Under high pressure and as a result of the high energy reaction,
the unmixed fluid is mixed between the inlet mixing chamber element
228 and the outlet mixing chamber element 230. The mixed fluid then
travels through the outlet retainer 226 and the outlet flow coupler
222. As will be described in greater detail below and illustrated
in FIGS. 7 to 9, the pre-mix flow of the fluid follows a
substantially right-angular flow path as it travels from the inlet
of the ports downward and makes an approximately ninety degree turn
toward the mixing chamber.
[0041] In FIG. 7, a prior art inlet mixing chamber element 228
corresponds to the inlet mixing chamber element 228 depicted in
FIG. 6. The illustrated prior art inlet mixing chamber element 228
includes a top surface 404, a bottom surface 412 and a plurality of
ports 406, 408 extending from the top surface 404 toward the bottom
surface 412. On bottom surface 412 of the inlet mixing chamber
element 228, one or more microchannels 410 are etched. The ports
406, 408 are in fluid communication with microchannels 410.

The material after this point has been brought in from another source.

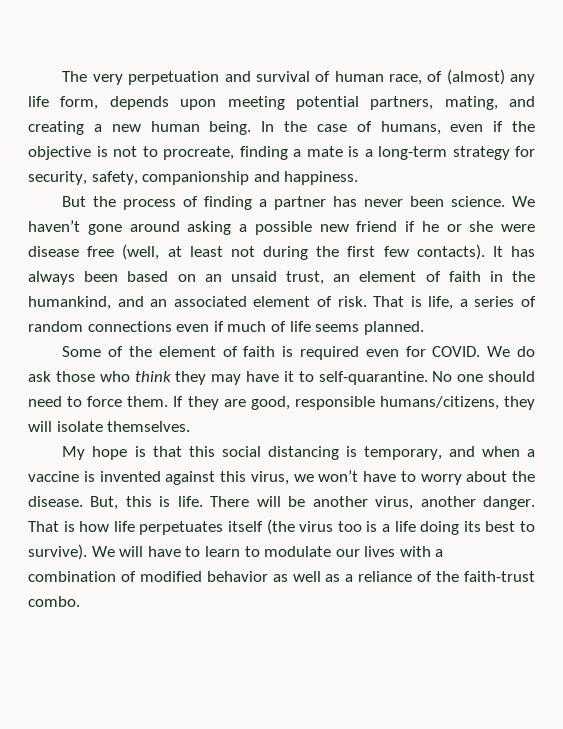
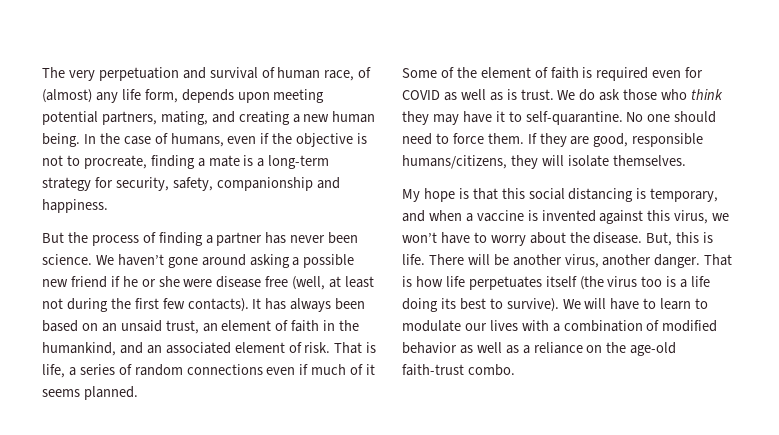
[289,321,311,332] life -> [366,364,376,375] it
[432,346,481,357] COVID. -> [402,89,554,101] COVID as well as is trust.
[417,571,460,582] of the -> [586,342,677,356] on the age-old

[0042] Similar to the prior art inlet mixing chamber element 228, a
prior art outlet mixing chamber element 230 illustrated in FIG. 8
corresponds to the outlet mixing chamber element 230 depicted in
FIG. 6 and discussed briefly above. The prior art outlet mixing
chamber element 230 includes top surface 414, bottom surface 426
and a plurality of ports 422, 424 extending from top surface 414 to
bottom surface 426. On top surface 414, one or more microchannels
418 are etched. The ports 422 and 424 are in fluid communication
with the microchannels 416. It should be appreciated that the
microchannels 418 of the outlet mixing chamber element 230 and the
microchannels 410 of the inlet mixing chamber element 228
complement one another such that, when the inlet mixing chamber
element 228 and the outlet mixing chamber element 230 are pressed
sealingly together in the mixing assembly, as shown in FIG. 1,
microchannels 410 and 418 create fluid pathways. In the illustrated
prior art embodiment, three fluid pathways are arranged on either
side of the mixing chamber. Each fluid pathway has a complementary
fluid pathway directly opposite the mixing chamber.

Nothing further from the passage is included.